The use of second-generation protease inhibitor (simeprevir) for the treatment of HCV chronic infection as a component of a combination antiviral treatment regimen allows for a shorter length of therapy, usually 24 weeks in most people. Simeprevir is also associated with less-severe and less-frequent gastrointestinal, dermatological and hematological side effects [Jannsen-Therapeutics, 2013] when compared with the first-generation counterparts (BOC and TVP).

  • PEG-IFN + RBV + simeprevir for 12 weeks followed by PEG-IFN + RBV for an additional 12–36 weeks for GT-1b and GT-1a patients without Q80K mutation in NS3/4A patients.

Combination therapy using PEG-IFN, RBV and a novel HCV NS5B polymerase inhibitor, sofosbuvir

Recently, a novel, first-in-class HCV RNA dependent RNA polymerase inhibitor (NS5B), sofosbuvir, was approved by FDA for the treatment of chronic hepatitis C as a component of a combination antiviral treatment. Phase III clinical trial using combination therapy with PEG-IFN, weight-based RBV and sofosbuvir for 12 weeks resulted in high SVR rates in GT-1, GT-4, GT-5 and GT-6 patients (89–90%) [Kowdley et al. 2013; Lawitz et al. 2013a, 2013b]. Even though there was no comparator arm, the rates of SVR were significantly higher than what would have been historical control arm for the patients. There was no added benefit to extending duration of treatment to 24 weeks or use the response-guided therapy approach (SVR 89–91%). The addition of sofosbuvir to PEG-IFN and RBV reduces the total duration of treatment and adds little to the overall adverse event profile.
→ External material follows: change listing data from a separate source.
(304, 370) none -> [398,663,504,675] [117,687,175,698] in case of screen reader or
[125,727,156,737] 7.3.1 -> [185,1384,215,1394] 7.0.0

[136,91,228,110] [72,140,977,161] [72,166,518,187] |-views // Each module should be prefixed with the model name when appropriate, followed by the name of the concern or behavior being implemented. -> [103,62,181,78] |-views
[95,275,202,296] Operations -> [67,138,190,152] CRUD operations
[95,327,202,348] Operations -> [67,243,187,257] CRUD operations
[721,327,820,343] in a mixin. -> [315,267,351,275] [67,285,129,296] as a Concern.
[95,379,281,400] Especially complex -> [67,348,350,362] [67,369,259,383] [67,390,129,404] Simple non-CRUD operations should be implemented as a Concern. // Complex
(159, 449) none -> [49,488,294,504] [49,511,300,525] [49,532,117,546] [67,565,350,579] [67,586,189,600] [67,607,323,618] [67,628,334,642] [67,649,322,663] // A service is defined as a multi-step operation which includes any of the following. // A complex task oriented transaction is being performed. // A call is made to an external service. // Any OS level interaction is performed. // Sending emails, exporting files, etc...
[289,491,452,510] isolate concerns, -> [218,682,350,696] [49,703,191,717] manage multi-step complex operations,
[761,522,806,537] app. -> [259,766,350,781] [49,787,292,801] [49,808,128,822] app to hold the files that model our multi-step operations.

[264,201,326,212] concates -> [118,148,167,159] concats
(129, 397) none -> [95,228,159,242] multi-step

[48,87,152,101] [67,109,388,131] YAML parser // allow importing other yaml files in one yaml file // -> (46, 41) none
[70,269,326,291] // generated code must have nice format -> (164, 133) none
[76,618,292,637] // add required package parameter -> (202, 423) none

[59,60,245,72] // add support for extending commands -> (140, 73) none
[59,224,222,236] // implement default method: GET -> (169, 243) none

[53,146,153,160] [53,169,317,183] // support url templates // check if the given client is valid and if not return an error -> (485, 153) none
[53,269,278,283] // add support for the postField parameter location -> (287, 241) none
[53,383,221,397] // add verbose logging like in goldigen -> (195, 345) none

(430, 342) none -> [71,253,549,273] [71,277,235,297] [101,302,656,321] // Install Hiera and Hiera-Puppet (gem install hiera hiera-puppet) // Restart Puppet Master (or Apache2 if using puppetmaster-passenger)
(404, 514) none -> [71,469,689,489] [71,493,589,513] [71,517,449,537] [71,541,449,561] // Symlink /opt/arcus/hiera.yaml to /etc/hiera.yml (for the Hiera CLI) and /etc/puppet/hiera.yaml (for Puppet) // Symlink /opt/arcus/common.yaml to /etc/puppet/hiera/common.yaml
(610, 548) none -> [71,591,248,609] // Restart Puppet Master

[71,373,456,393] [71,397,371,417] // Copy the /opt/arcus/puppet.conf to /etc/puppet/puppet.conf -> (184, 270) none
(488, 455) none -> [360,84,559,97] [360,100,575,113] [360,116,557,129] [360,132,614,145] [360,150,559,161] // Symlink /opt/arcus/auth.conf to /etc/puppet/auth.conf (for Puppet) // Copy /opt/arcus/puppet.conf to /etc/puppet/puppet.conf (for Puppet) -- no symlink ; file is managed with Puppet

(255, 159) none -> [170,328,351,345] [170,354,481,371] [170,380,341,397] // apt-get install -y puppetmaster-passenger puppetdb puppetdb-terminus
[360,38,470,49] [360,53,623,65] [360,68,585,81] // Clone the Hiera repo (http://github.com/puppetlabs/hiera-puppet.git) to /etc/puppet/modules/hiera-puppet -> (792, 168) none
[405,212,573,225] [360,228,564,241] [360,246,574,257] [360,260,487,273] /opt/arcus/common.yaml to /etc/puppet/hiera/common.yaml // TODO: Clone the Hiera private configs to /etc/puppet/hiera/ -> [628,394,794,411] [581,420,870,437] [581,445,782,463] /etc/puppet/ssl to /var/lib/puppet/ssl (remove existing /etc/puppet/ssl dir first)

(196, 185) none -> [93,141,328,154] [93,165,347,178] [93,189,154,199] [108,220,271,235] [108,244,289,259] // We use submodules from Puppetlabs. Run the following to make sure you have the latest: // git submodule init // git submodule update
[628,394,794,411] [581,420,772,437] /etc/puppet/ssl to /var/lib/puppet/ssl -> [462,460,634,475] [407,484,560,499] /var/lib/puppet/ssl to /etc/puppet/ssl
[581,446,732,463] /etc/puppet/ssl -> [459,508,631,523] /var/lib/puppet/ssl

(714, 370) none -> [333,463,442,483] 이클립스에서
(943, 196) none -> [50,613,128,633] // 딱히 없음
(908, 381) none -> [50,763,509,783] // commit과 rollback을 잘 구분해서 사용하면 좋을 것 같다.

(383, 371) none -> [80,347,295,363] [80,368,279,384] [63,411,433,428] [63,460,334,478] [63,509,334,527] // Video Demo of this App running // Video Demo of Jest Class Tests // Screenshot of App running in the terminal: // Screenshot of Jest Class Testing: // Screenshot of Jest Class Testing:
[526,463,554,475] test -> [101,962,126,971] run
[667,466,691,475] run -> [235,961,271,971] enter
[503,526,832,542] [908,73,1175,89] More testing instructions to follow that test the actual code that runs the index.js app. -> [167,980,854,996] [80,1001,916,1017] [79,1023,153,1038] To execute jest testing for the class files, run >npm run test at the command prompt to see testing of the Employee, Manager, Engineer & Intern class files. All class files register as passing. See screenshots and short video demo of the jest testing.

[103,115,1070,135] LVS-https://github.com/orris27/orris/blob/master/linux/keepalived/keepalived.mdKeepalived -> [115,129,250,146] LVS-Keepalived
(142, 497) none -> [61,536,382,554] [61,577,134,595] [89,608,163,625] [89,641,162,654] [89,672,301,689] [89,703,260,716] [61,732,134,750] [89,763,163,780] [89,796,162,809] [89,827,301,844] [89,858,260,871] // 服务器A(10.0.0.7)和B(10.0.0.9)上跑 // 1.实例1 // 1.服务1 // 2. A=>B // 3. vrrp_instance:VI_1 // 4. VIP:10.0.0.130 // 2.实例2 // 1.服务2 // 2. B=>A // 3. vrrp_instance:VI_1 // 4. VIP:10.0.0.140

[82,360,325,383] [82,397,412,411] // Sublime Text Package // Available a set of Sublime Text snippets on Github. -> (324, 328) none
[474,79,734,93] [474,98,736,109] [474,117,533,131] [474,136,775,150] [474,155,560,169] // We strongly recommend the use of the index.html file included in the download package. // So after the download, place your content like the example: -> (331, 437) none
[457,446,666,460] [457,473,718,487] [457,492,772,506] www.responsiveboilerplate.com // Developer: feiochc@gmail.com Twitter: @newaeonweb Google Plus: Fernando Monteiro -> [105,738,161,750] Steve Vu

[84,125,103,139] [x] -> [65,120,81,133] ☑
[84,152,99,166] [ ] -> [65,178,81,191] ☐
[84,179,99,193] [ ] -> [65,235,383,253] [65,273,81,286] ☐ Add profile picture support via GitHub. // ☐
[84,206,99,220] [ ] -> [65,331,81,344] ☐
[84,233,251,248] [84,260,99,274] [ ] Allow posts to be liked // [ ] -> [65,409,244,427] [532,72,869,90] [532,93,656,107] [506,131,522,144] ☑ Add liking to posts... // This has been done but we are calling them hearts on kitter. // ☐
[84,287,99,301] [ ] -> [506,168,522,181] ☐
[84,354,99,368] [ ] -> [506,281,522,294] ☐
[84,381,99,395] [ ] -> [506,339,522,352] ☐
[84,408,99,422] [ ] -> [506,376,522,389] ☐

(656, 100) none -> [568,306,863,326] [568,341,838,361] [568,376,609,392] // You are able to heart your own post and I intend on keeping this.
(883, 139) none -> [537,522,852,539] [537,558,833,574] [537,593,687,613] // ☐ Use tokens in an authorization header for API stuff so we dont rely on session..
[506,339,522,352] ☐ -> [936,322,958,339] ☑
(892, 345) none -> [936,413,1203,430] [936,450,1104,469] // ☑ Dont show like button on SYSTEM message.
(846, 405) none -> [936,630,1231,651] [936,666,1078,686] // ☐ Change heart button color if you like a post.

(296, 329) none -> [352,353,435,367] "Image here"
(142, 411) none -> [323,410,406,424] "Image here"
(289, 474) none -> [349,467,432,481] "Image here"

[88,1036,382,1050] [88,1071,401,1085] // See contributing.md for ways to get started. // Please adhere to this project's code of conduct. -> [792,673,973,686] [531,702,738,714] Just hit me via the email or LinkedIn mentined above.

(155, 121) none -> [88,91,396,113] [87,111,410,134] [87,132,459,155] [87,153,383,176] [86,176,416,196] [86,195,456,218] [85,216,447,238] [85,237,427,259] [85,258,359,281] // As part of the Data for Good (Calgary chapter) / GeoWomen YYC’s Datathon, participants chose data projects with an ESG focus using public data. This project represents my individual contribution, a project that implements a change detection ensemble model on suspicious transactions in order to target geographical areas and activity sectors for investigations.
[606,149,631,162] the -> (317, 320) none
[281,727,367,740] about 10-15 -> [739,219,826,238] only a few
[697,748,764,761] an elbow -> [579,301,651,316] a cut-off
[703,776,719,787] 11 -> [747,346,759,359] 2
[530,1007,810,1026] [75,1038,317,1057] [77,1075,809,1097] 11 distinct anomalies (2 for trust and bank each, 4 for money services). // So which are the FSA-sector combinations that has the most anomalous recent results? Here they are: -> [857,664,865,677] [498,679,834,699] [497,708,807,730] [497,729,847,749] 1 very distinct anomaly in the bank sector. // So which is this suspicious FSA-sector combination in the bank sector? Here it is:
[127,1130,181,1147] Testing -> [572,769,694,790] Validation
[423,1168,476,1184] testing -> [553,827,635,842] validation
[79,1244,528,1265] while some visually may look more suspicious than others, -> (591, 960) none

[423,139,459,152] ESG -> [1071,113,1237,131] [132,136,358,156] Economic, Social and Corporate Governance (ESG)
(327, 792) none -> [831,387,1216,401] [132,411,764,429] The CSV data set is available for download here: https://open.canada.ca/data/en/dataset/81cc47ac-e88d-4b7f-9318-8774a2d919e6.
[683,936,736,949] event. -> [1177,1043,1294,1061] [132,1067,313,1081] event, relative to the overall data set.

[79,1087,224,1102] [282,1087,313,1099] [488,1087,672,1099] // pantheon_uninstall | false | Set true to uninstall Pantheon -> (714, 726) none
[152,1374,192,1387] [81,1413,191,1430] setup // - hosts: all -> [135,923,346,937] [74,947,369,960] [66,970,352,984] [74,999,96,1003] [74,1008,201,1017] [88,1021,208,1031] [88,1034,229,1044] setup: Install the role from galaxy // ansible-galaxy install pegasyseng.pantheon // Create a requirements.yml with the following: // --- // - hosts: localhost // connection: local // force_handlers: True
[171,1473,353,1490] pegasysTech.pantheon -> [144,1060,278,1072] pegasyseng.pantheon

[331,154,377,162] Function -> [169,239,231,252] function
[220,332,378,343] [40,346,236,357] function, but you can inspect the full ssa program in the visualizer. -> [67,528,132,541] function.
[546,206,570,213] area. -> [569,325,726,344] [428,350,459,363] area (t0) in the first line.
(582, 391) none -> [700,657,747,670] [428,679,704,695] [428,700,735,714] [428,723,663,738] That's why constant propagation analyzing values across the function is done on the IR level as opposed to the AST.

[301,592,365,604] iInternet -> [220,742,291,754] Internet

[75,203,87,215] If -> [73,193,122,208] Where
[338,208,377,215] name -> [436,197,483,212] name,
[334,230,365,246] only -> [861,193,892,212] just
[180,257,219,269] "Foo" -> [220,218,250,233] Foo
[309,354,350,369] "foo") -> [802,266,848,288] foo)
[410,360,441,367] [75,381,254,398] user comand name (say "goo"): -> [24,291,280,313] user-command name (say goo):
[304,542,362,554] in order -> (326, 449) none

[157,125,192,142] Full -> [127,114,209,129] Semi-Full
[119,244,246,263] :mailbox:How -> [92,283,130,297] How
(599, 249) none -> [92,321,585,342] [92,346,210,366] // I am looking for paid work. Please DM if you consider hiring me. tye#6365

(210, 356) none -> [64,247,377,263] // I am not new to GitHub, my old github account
  • PEG-IFN + RBV + sofosbuvir for 12 weeks for GT-1, GT-4, GT-5 and GT-6 patients.

IFN-free DAA therapy

The field of HCV therapeutics has exploded with newer potent antiviral agents allowing for a variety of combination therapy with or without the use of concomitant IFNs or RBV. Furthermore, novel DAA therapy offers the additional advantage of short duration, low pill burden and favorable side-effect profile. Hence, DAA-only therapeutics may provide us with a simple and highly effective treatment for HCV. These combinations have allowed to shorten the duration of therapy even further and reduce the pill burden with the promise of making HCV therapy simpler and highly effective for those in the general population infected with hepatitis C. Recently, treatments of shortened durations with new classes of potent DAAs (Figure 2), have been shown to result in SVR with or without PEG + RBV. A recent clinical trial showed high SVR rates (up to 83%) when daclatasvir, an NS5A replication complex inhibitor of HCV, was used with PEG + RBV for 48 weeks in GT-1 treatment-naïve patients [Pol et al. 2012]. In patients infected with HCV GT-1 four small studies evaluated various IFN-free treatment regimens in HCV GT-1-infected, treatment-naïve patients resulting in high SVR rates (range 84–100%) [Chayama et al. 2012; Lok et al. 2012; Gane et al. 2013, Poordad et al. 2013]. A combination of daclatasvir and asuneprevir (NS3/4A inhibitor) was effective in treating GT1b patients [Lok et al. 2012]. However, this regimen was not successful in treating GT-1a subjects. A combination of ABT450/r (NS3/4A inhibitor), ABT 267 (an NS5A inhibitor) and ABT-333 (an NS5B inhibitor) with RBV resulted in high rates of SVR in treatment-naïve and treatment-experienced GT-1 patients [Kowdley et al. 2014].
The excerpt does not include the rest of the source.